The crosstalk is reduced from 1.77V to 760mV peak to peak, a reduction of more than 7dB due to the screening. A similar performance can be expected for external noise rejection. Since noise pickup increases with the length of line it is recommended that long links implemented with twisted pairs are screened. An overall screen is adequate, but individually screened pairs will improve the rejection of crosstalk. Screens should be connected to the frame ground at both ends of the cable, due to the high frequency components in the edges of the data.

3.3 Differential line drivers/receivers

Differential line drivers/receivers such as EIA Standard RS 422 [5], when used with twisted pair, provide maximum noise immunity. Because the signal is sent differentially common mode noise is rejected by the receiver up to its common mode rejection limit. Figure 14 shows an implementation of an RS 422 system suitable for use with INMOS links. This system has been used by INMOS for reliable link transmission over 160 metres of twisted pair at 5Mbits/s. It should be noted that the RS 422 specification limits the maximum bit rate to 10Mbits/s at a maximum distance of about 15 metres using 24 awg twisted pair. At 5Mbits/s, the maximum length is about 25 metres. The RS 422 specification is, however, deliberately conservative.

RS 422 link RS 422 link

Figure 14: RS 422 link

3.4 Attenuation

Assuming a noise free environment, the maximum length of line over which a link signal may be transmitted without buffering is determined by the attenuation of the line. Attenuation of twisted pair increases with the frequency of the signal transmitted along it. The bandwidth required for transmission of the significant frequency components of the link signal line spectrum can be expressed by

f3dB=350 / 6(ns)
=58MHz

where f3dB is the frequency at which the line spectrum components are decreased by 3dB i.e. 50% of the initial magnitude, assuming a minimum fall time of 6ns.

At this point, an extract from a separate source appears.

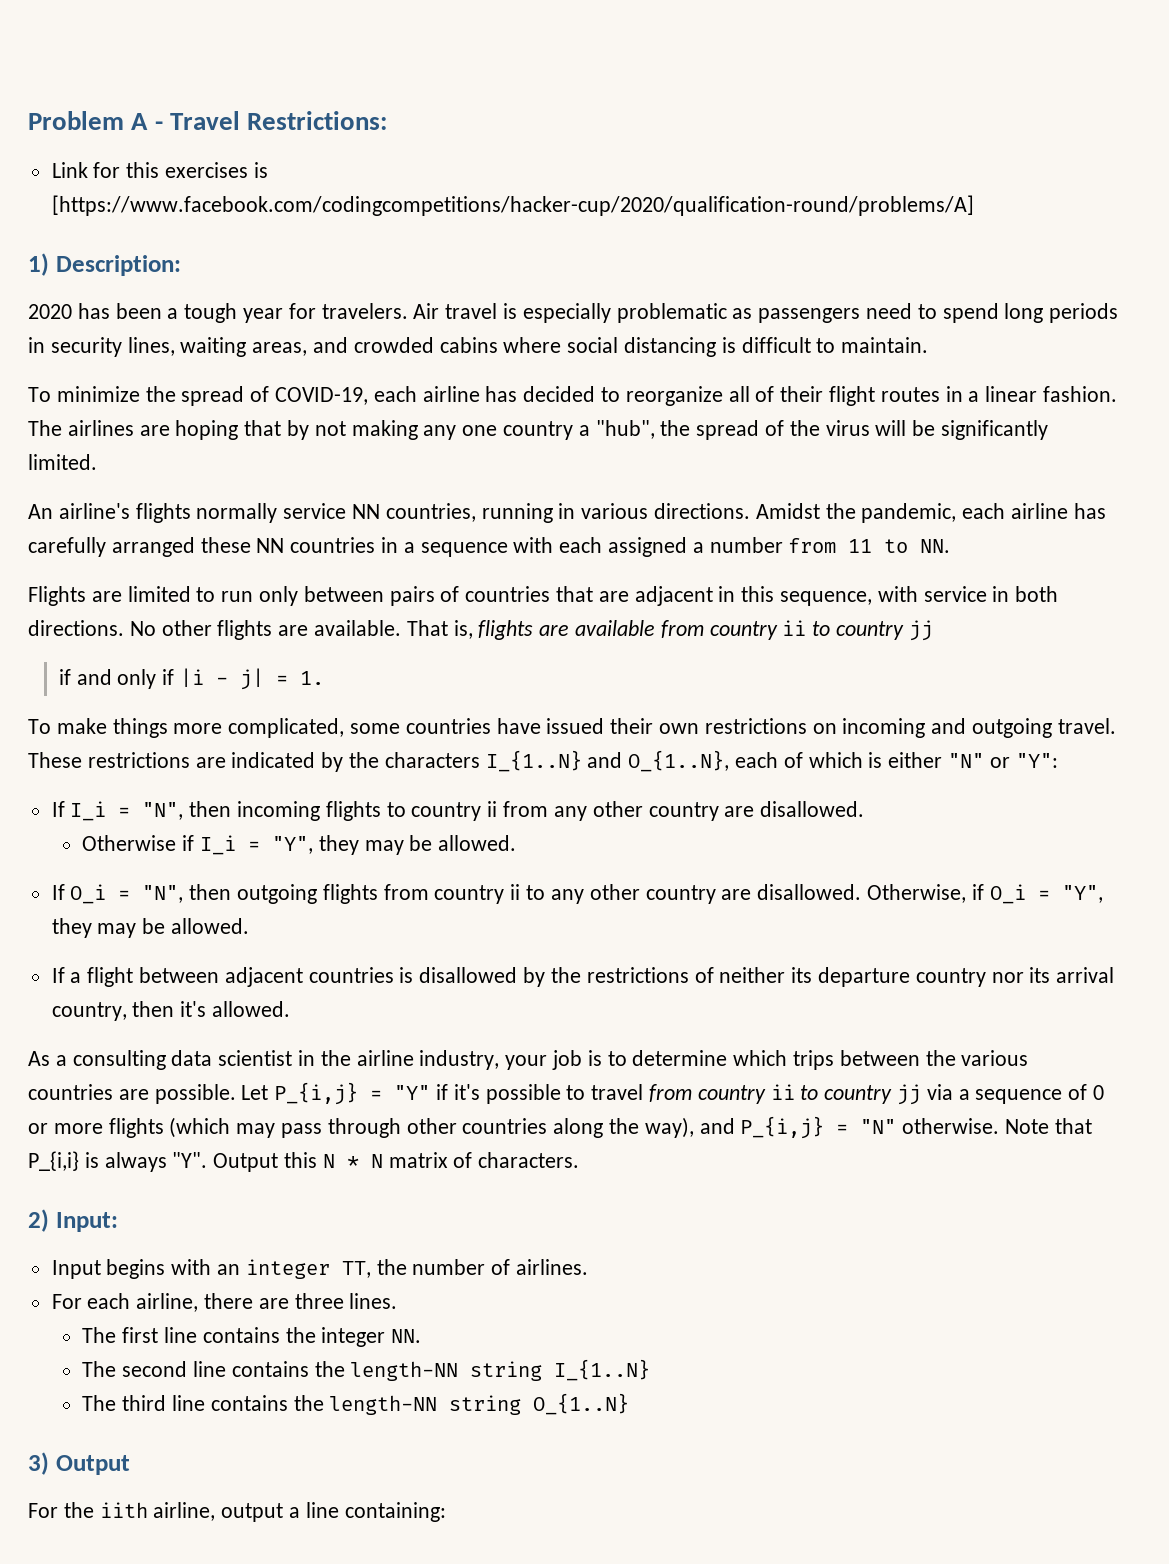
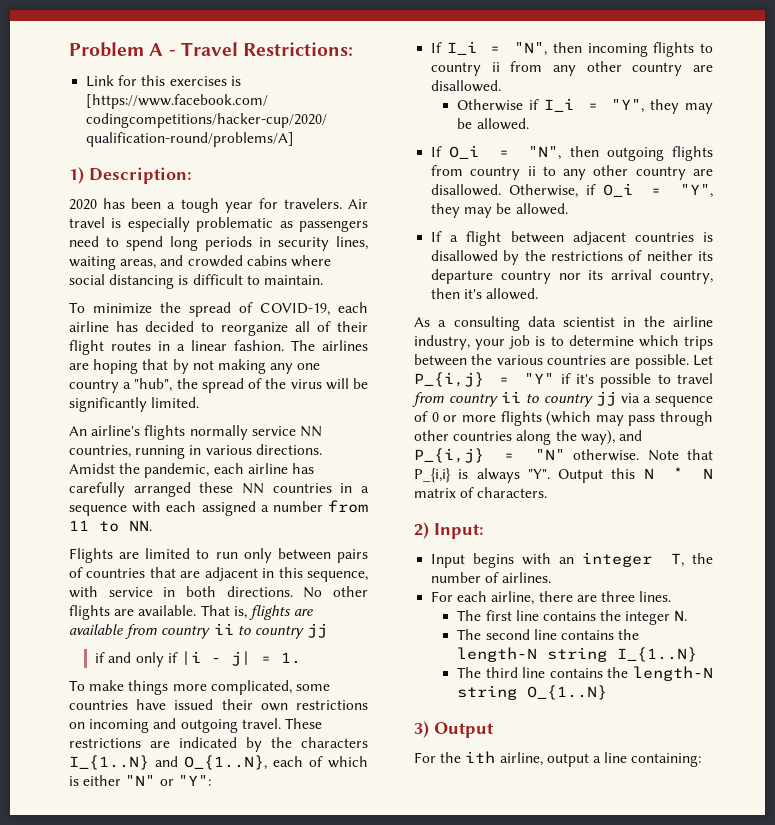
[341,1261,371,1278] TT, -> [671,553,685,567] T,
[391,1329,422,1343] NN. -> [674,610,688,621] N.
[350,1361,459,1381] length-NN -> [457,647,538,662] length-N
[329,1395,438,1415] length-NN -> [633,666,713,681] length-N
[99,1502,148,1518] iith -> [465,751,496,763] ith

This arises from the fact that high frequency components are attenuated more than low frequency ones, resulting in slower edges and the height of the corners of a signal is being reduced.

For a maximum signal reduction of 0.4V from the logic 1 level, the permissible attenuation is

dB=20 log ( V 1 / V 2 )
=20 log ( 2.4 / 2 )
1.6dB

The maximum line length is then

lmax=100m ( 1.6 / Atten )

where Atten is the cable attenuation in dB/100m at the operating frequency. For example, using twisted pair with an attenuation of 30 dB/100m at 58MHz.

lmax=100m * 1.6 / 30
=5.3m

This value is of course the maximum length of cable which will allow all frequency components up to 50MHz. The received signal will still be adequate, regardless of the rounding effects of the low pass filtering action of the cable. From figure 5, a link with a capacitive load of 80pF will have a fall time of 10ns. This corresponds to a maximum frequency component of 35MHz. For a cable with an attenuation of 18dB/100m at 35MHz, the maximum length of cable is 8.9m.

3.5 Buffering

If longer links are required buffer/line drivers may be used (figure 15). Because of the asynchronous operation of links, the round trip propagation delay is unimportant as far as reliability is concerned. It is, however, important that the skew introduced by the buffers is less than the maximum skew quoted in the Transputer Reference Manual [1]. (Skew is discussed further in the next section.) To minimise skew and to maximise noise margin at all link speeds it is recommended that FACT buffers are used [6], e.g. the 74AC244 octal buffer/line driver.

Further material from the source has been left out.